The dissolution profile for solid pharmaceutical forms containing chloramphenicol 250 mg available in brazil was determined using a method from the american pharmacopoeia united states pharmacopoeia, 2004 and then compared. The dissolution measurements of the test and reference batches should be made under the same conditions. A dissolution profile comparison between prechange and postchange products for scaleup and post approval change supac related changes, or with different strengths helps assure similarity in. Dissolution profiles may be considered similar by virtue of overall profile similarity and similarity at every dissolution sample time point. Bioequivalence testing, using the dissolution profile. General dissolution profile equation for no replacement if this is your first visit, be sure to check out the faq by clicking the link above. Pdf comparison of in vitro dissolution profiles by anovabased. Dissolution profile evaluation of solid pharmaceutical. General dissolution profile equation for no replacement.
Dissolution test is one of the most valuable in vitro tests used to assure the drug product quality. The similarity factor f 2 is a simple measure for the comparison of two dissolution profiles. Results and discussion the dissolution profile of oxycodone extendedrelease tablets containing 40 mg, 20 mg and 10 mg is shown in figure 1. In vitro dissolution profilein vitro dissolution profile comparison statistics and analysis of the similarity factor. Comparison of dissolution profile by model independent. Pdf dissolution profile comparison using similarity. The following recommendations should alsom be considered. Dissolution profiles are considered similar if the calculated.
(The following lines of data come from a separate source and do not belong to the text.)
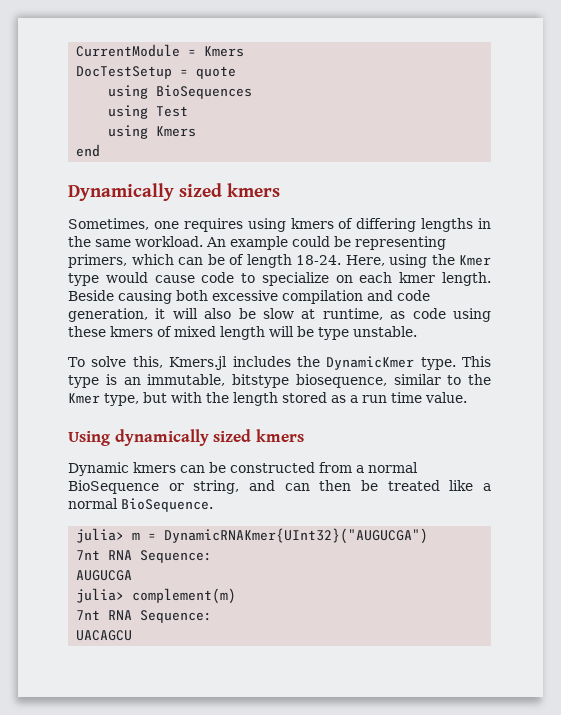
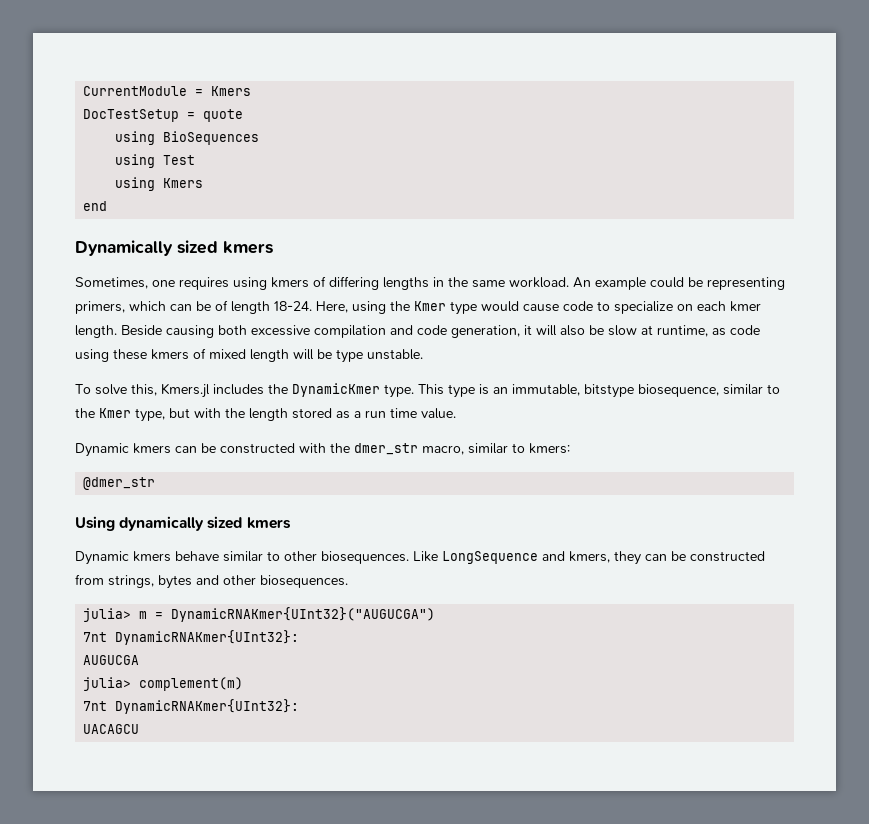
+ Dynamic kmers can be constructed with the dmer_str macro, similar to kmers:
+ @dmer_str
- Dynamic kmers can be constructed from a normal BioSequence or string, and can then be treated like a normal BioSequence.
+ Dynamic kmers behave similar to other biosequences. Like LongSequence and kmers, they can be constructed from strings, bytes and other biosequences.
  julia> m = DynamicRNAKmer{UInt32}("AUGUCGA")
- 7nt RNA Sequence:
+ 7nt DynamicRNAKmer{UInt32}:
  julia> complement(m)
- 7nt RNA Sequence:
+ 7nt DynamicRNAKmer{UInt32}:

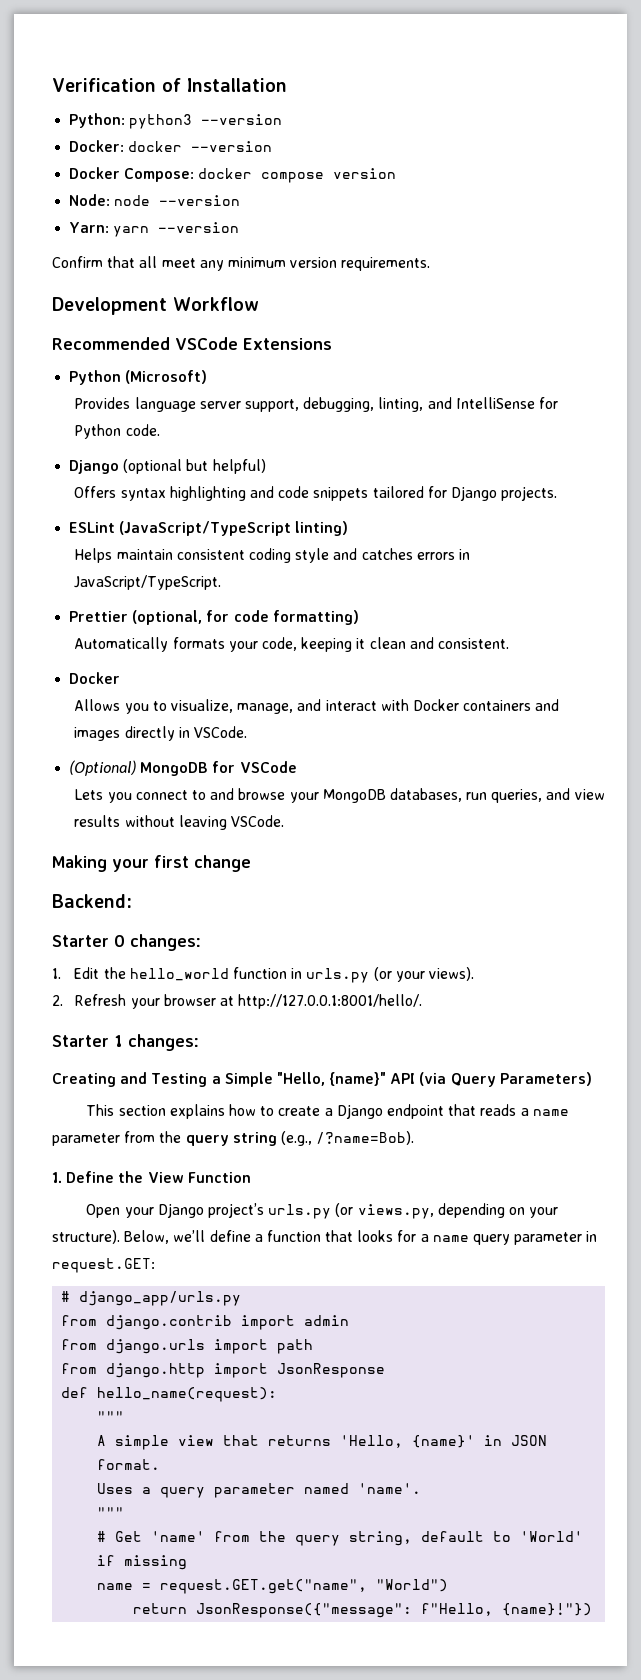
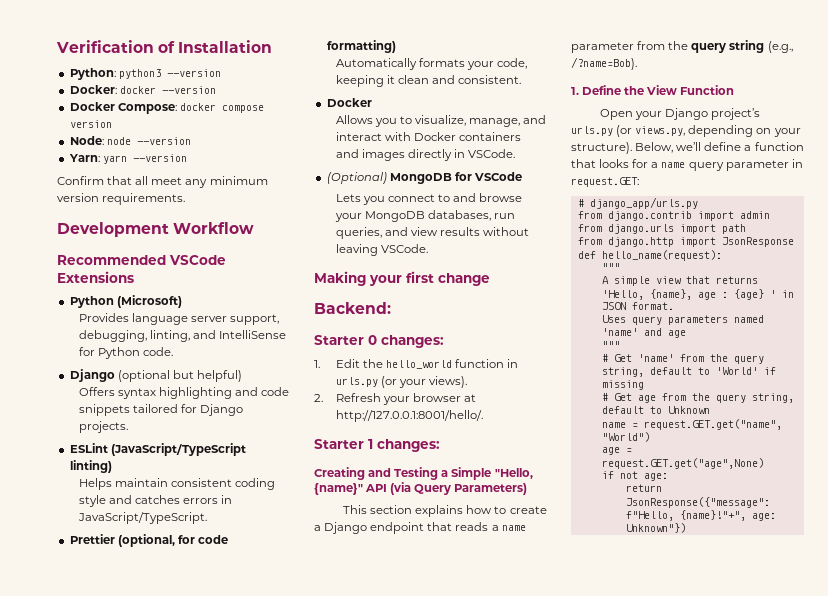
- A simple view that returns 'Hello, {name}' in JSON format.
+ A simple view that returns 'Hello, {name}, age : {age} ' in JSON format.
- Uses a query parameter named 'name'.
+ Uses query parameters named 'name' and age
+ # Get age from the query string, default to Unknown
  name = request.GET.get("name", "World")
+ age = request.GET.get("age",None)
+ if not age:
- return JsonResponse({"message": f"Hello, {name}!"})
+ return JsonResponse({"message": f"Hello, {name}!"+", age: Unknown"})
When in vitro dissolution profile variability prohibits the use of the f2 metric, there currently is no satisfactory alternative available. Emas current practice and challenges in the evaluation of. For accepting product sameness under supacrelated changes.
The dissolution profile was also analyzed by applying factors difference factor and similarity factor, setting randomly one of the batches of each dosage 5 mg. Comparison of in vitro dissolution tests for commercially. Dissolution profile comparison between pre change and post. Euphyllin long 300 was a reference product and calculations were performed according to fda guidelines. The therapeutic goods administration is part of the health products regulation group. Guidelines on dissolution profile comparison gudrun freitag, 2001. Dissolution testing of immediate release solid oral dosage.
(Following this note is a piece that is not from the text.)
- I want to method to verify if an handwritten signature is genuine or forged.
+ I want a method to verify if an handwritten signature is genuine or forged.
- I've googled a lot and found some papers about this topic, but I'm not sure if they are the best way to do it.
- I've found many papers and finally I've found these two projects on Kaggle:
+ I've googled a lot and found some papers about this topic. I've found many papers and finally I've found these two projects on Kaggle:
The dissolution profile comparison can be conducted using modelindependent or modeldependent statistical methods. The bootstrap approach is a useful tool to simulate the confidence interval. Within veterinary medicine, an additional complication is the. In a number of recent guidance documents, the fda has placed more emphasis on the meaningful comparison of dissolution profile data. Published reports evaluating alternative approaches such as multivariate statistical distance and use of a bootstrap f2 identify sources of bias that can limit the utility of these alternatives.